Your instructions ▸ Set the images aside and retype the whole listing exactly.

[Start of section]

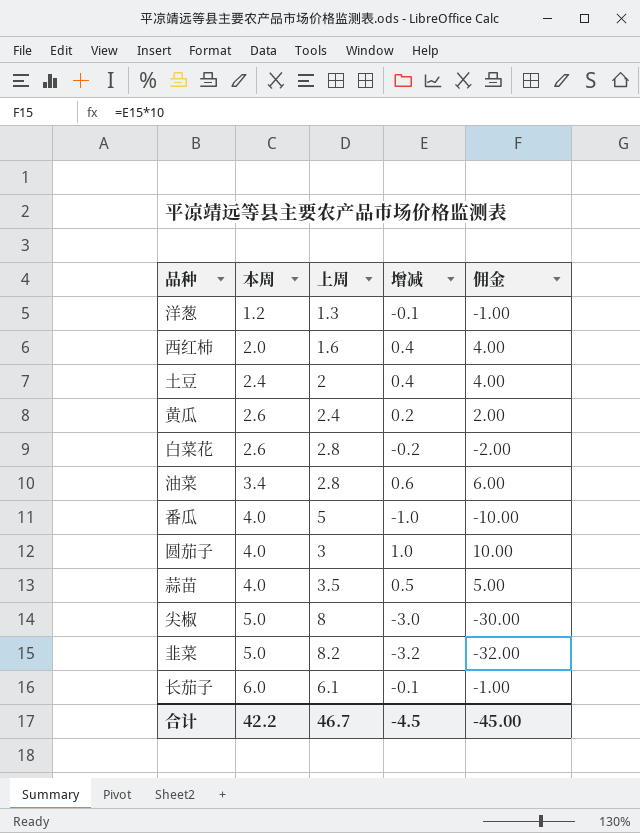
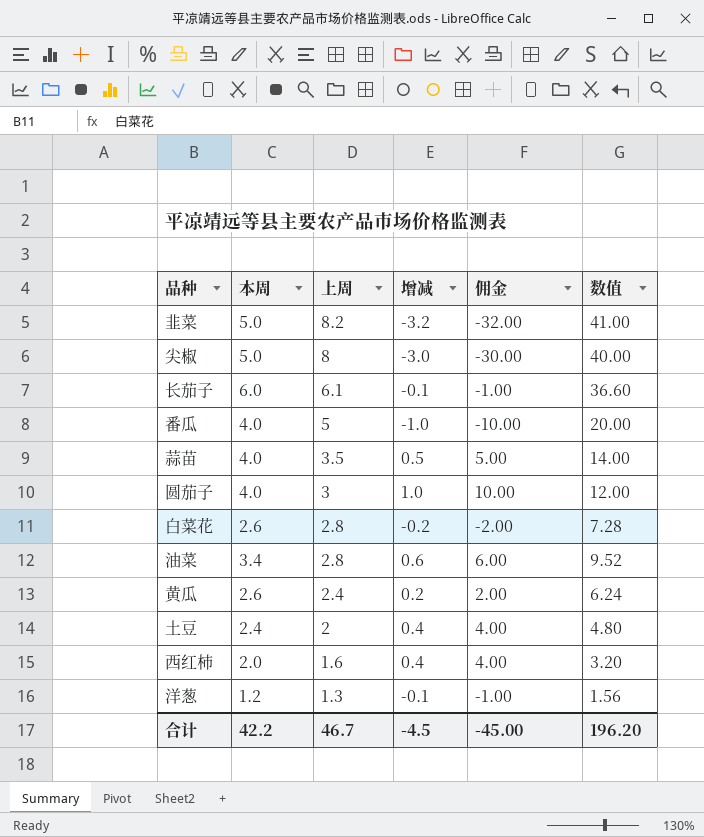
row order: 本周 ascending -> 上周 descending
column 数值 | formula: none -> [本周] * [上周]

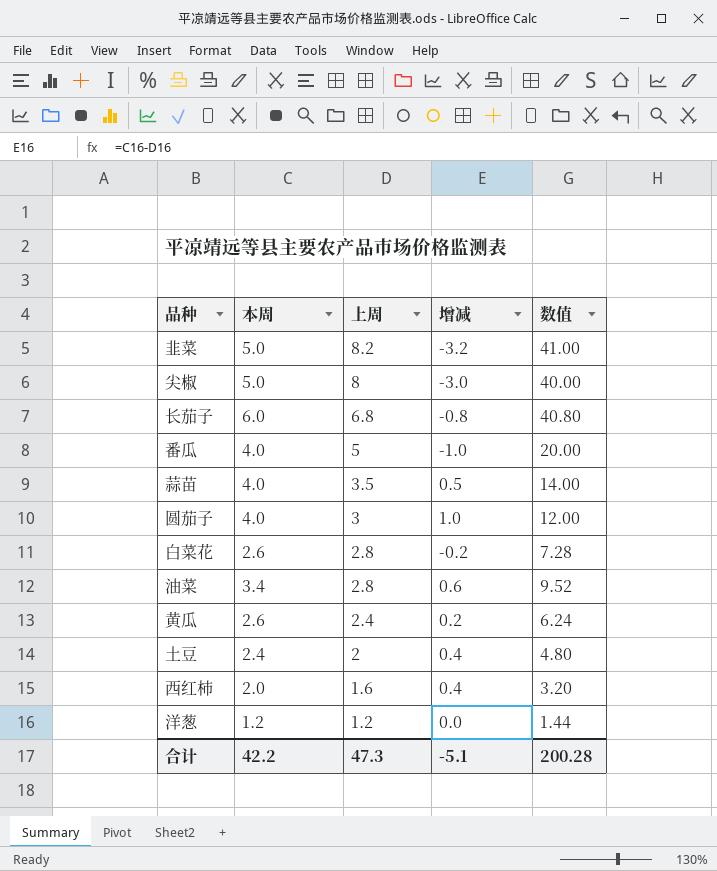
column 佣金 | formula: [增减] * 10 -> none
长茄子 | 上周: 6.1 -> 6.8
长茄子 | 增减: -0.1 -> -0.8
长茄子 | 数值: 36.60 -> 40.80
洋葱 | 上周: 1.3 -> 1.2
洋葱 | 增减: -0.1 -> 0.0
洋葱 | 数值: 1.56 -> 1.44
合计 | 上周: 46.7 -> 47.3
合计 | 增减: -4.5 -> -5.1
合计 | 数值: 196.20 -> 200.28

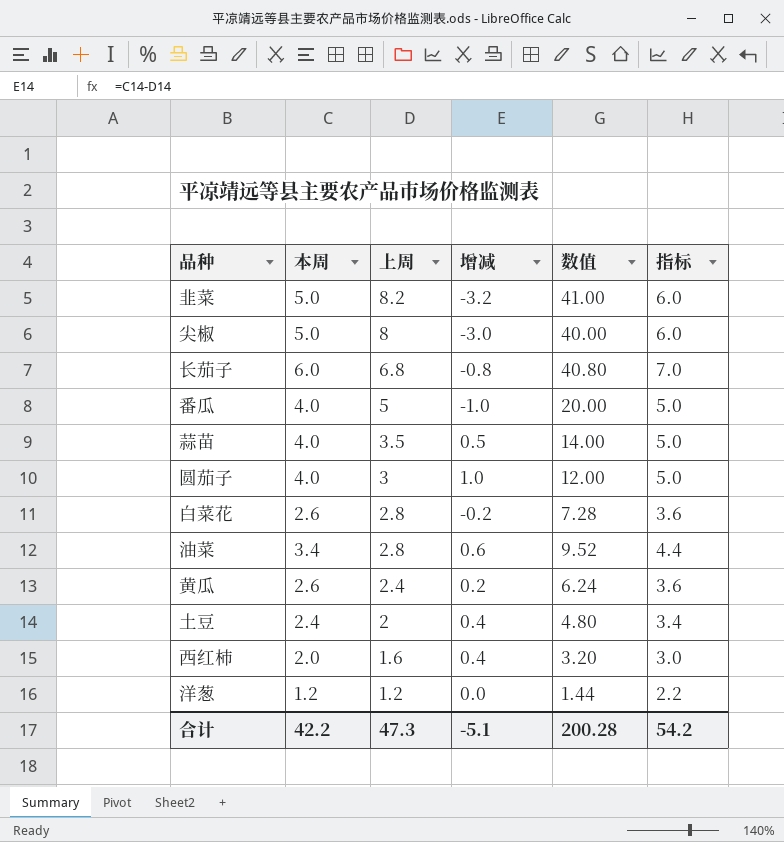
column 指标 | formula: none -> [本周] + 1

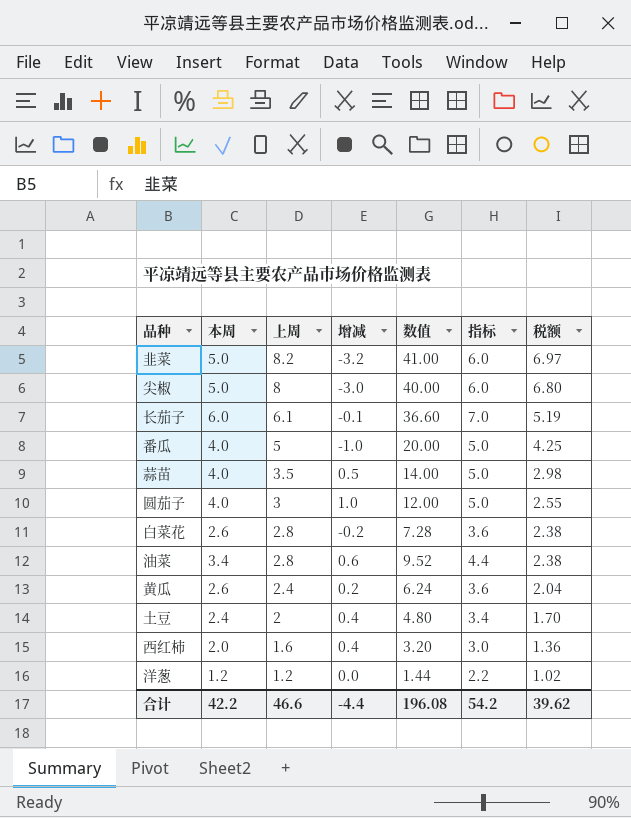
column 税额 | formula: none -> [上周] * 0.85
长茄子 | 上周: 6.8 -> 6.1
长茄子 | 增减: -0.8 -> -0.1
长茄子 | 数值: 40.80 -> 36.60
合计 | 上周: 47.3 -> 46.6
合计 | 增减: -5.1 -> -4.4
合计 | 数值: 200.28 -> 196.08

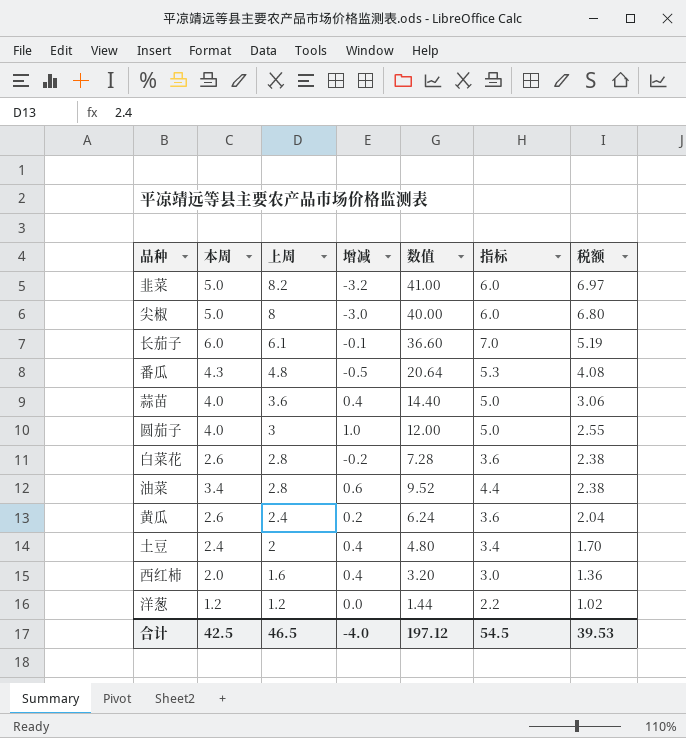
番瓜 | 本周: 4.0 -> 4.3
番瓜 | 上周: 5 -> 4.8
番瓜 | 增减: -1.0 -> -0.5
番瓜 | 数值: 20.00 -> 20.64
番瓜 | 指标: 5.0 -> 5.3
番瓜 | 税额: 4.25 -> 4.08
蒜苗 | 上周: 3.5 -> 3.6
蒜苗 | 增减: 0.5 -> 0.4
蒜苗 | 数值: 14.00 -> 14.40
蒜苗 | 税额: 2.98 -> 3.06
合计 | 本周: 42.2 -> 42.5
合计 | 上周: 46.6 -> 46.5
合计 | 增减: -4.4 -> -4.0
合计 | 数值: 196.08 -> 197.12
合计 | 指标: 54.2 -> 54.5
合计 | 税额: 39.62 -> 39.53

[End of section]

Response ▸
row order: 本周 ascending -> 上周 descending
column 数值 | formula: none -> [本周] * [上周]

column 佣金 | formula: [增减] * 10 -> none
长茄子 | 上周: 6.1 -> 6.8
长茄子 | 增减: -0.1 -> -0.8
长茄子 | 数值: 36.60 -> 40.80
洋葱 | 上周: 1.3 -> 1.2
洋葱 | 增减: -0.1 -> 0.0
洋葱 | 数值: 1.56 -> 1.44
合计 | 上周: 46.7 -> 47.3
合计 | 增减: -4.5 -> -5.1
合计 | 数值: 196.20 -> 200.28

column 指标 | formula: none -> [本周] + 1

column 税额 | formula: none -> [上周] * 0.85
长茄子 | 上周: 6.8 -> 6.1
长茄子 | 增减: -0.8 -> -0.1
长茄子 | 数值: 40.80 -> 36.60
合计 | 上周: 47.3 -> 46.6
合计 | 增减: -5.1 -> -4.4
合计 | 数值: 200.28 -> 196.08

番瓜 | 本周: 4.0 -> 4.3
番瓜 | 上周: 5 -> 4.8
番瓜 | 增减: -1.0 -> -0.5
番瓜 | 数值: 20.00 -> 20.64
番瓜 | 指标: 5.0 -> 5.3
番瓜 | 税额: 4.25 -> 4.08
蒜苗 | 上周: 3.5 -> 3.6
蒜苗 | 增减: 0.5 -> 0.4
蒜苗 | 数值: 14.00 -> 14.40
蒜苗 | 税额: 2.98 -> 3.06
合计 | 本周: 42.2 -> 42.5
合计 | 上周: 46.6 -> 46.5
合计 | 增减: -4.4 -> -4.0
合计 | 数值: 196.08 -> 197.12
合计 | 指标: 54.2 -> 54.5
合计 | 税额: 39.62 -> 39.53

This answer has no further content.